Background
Shôutsushi asagao banashi (Recreating the True Story of Morning Glory: 生写朝顔話) was one of a number of theatrical dramatizations of a very popular love story. A successful puppet play was written by Yamada no Kagashi (Chikamatsu Tokusô) and staged at the Takemoto Theater, Osaka in 1/1832 (later adapted by kabuki). One of the better known versions (in addition to an early illustrated book) was the play Shôutsushi asagao nikki (Recreating the true diary of morning glory: 生写朝顔日記) by Chikamatsu Tokusô (originally 1812). The tale features the love between Miyagi Asojirô and Akizuki Miyuki, daughter of a wealthy samurai, who first meet while enjoying an outing in pleasure boats on the Uji River. They are immediately smitten with one another and exchange vows, but afterwards a misunderstanding leads Miyuki to believe that her father will force her to marry someone else. Unknown to her, the would-be betrothed is actually Asojirô using an alternate name. To keep her pledge to Asojirô, she runs away and assumes the name Asagao ("Morning Glory," a reminder of a poem Asojirô had written for her). After months pass, Miyuki loses her sight from endless grieving, barely supporting herself by playing the koto (stringed instrument, resembling a horizontal harp: 琴). Coincidentally, Asojirô discovers Miyuki at an inn, but he cannot remain, as he must quickly depart on business for his lord. He leaves medicine to treat her blindness, but it is only after her near suicide over separating from Asojirô once again that Miyuki takes the palliative and restores her sight.
Design
The series title, Honchô gishinden (Tales of honor and fidelity in our country: 本朝義信傳), is inscribed in the carotuche at the upper right. It is one of various similar titles that artists (and publishers) used on prints in the wake of the Tenpô kaikaku (Tenpô reforms: 天保改革) banning the publication of actor prints from 1842-1847. These print or series labels amounted to bit of transparent camouflage — no one, including government censors, was fooled into thinking that these images were anything but actor prints; still, the gesture helped satisfy the letter of the law. Note, too, that the actor's name is not given on the print, a small price to pay to sidestep reform penalties, as ukiyo-e patrons already knew the physiognomies of the actors and were intimately familiar with current stage productions.

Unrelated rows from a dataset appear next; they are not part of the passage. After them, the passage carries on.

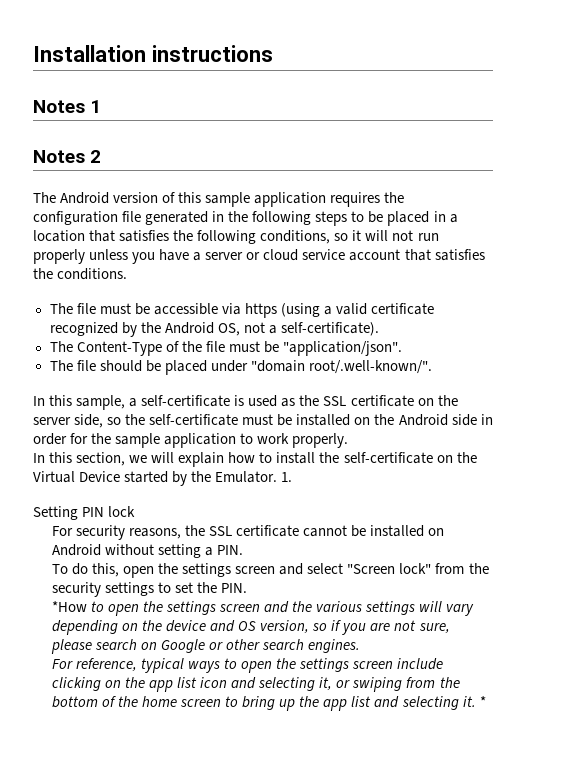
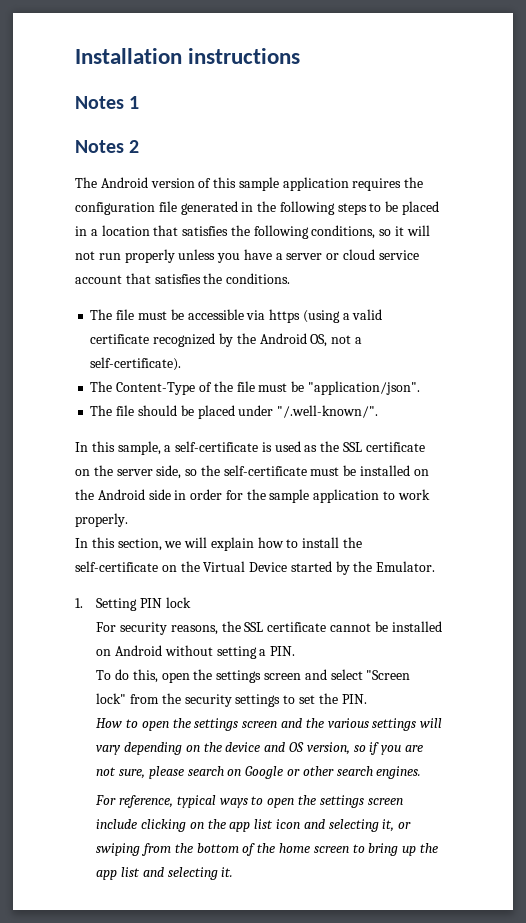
[250,360,432,374] "domain root/.well-known/". -> [277,405,379,418] "/.well-known/".
[281,472,293,482] 1. // -> [75,598,83,608] // 1.
[51,601,87,612] *How -> [96,718,123,728] How
[479,696,486,707] * -> (234, 872) none

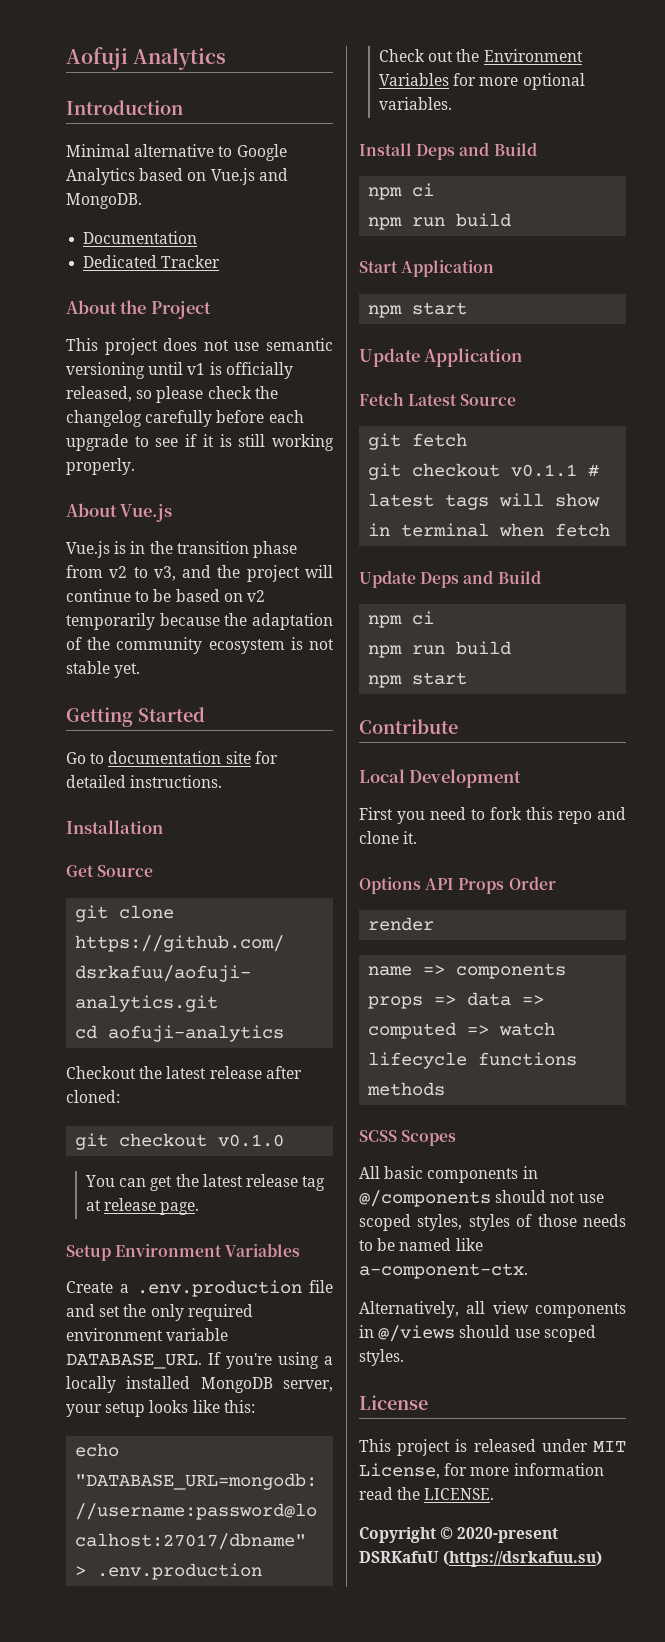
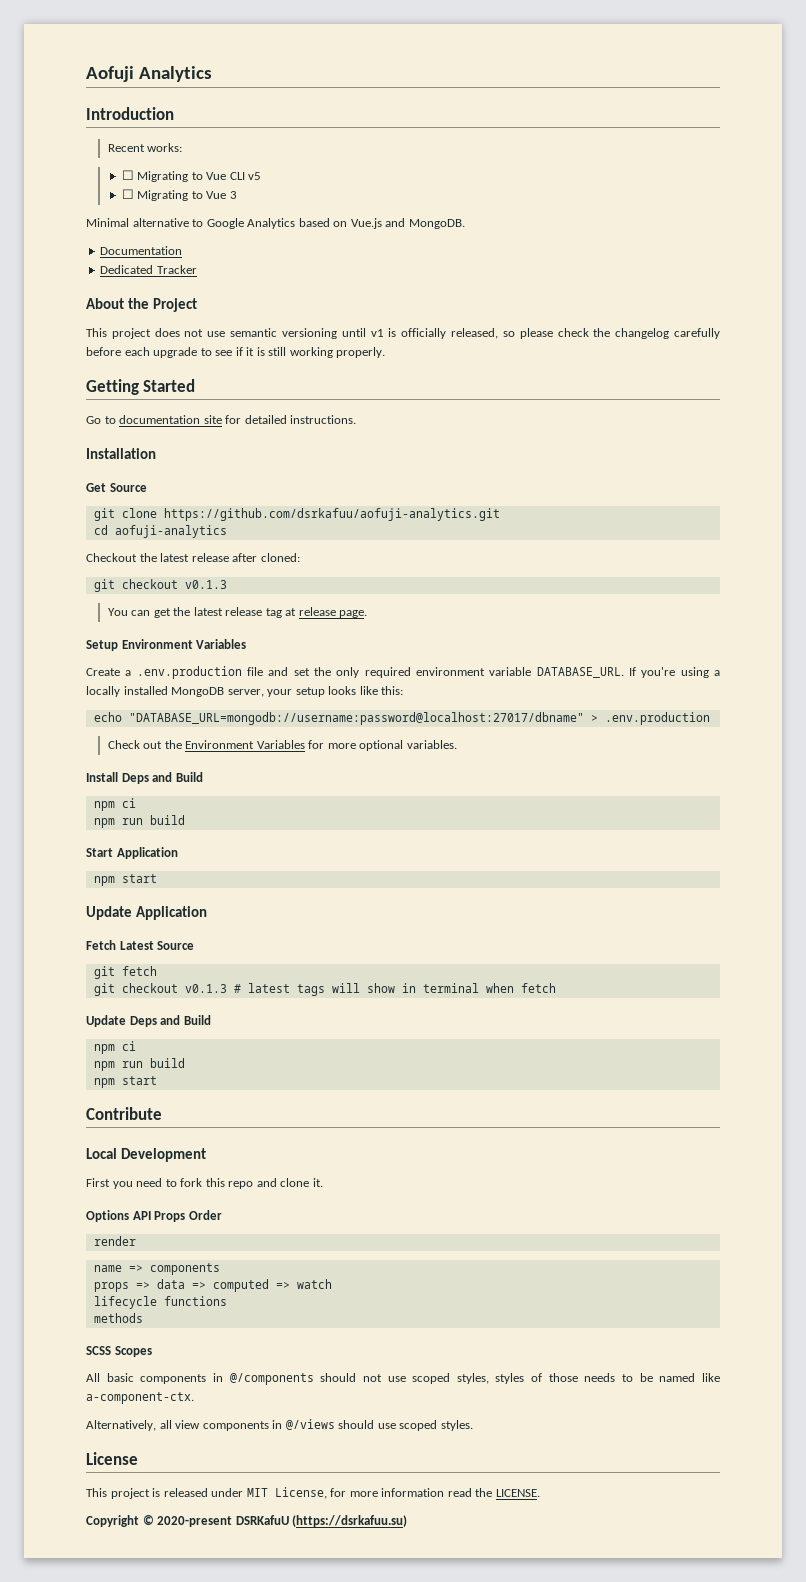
(183, 107) none -> [107,143,183,152] [121,170,262,182] [121,189,237,201] // Recent works: // ☐ Migrating to Vue CLI v5 // ☐ Migrating to Vue 3
[66,503,173,522] [66,541,297,558] [66,565,333,582] [66,589,265,602] [66,613,333,630] [66,637,334,654] [66,661,141,678] // About Vue.js // Vue.js is in the transition phase from v2 to v3, and the project will continue to be based on v2 temporarily because the adaptation of the community ecosystem is not stable yet. -> (386, 352) none
[218,1134,285,1147] v0.1.0 -> [184,580,227,589] v0.1.3
[511,464,578,477] v0.1.1 -> [184,984,227,993] v0.1.3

Art historians are forever searching for documentary evidence about the lives of artists. Occasionally woodcut prints provide such information, as is the case here with the signature Sadamasu aratame [changing to] Kunimasu (貞廣改國升), thereby announcing that around the time of this kabuki staging, Sadamasu had changed his name to Kunimasu.
The series title cartouche is drawn in the form of a toshidama ("New Year's gift: 年玉), the crest of the Utagawa school of ukiyo e artists in Edo, as an acknowledgement that Kunimasu studied for a brief time with Utagawa Kunisada I (一代 歌川國貞) in Edo, probably sometime between 8/1828 and 3/1830.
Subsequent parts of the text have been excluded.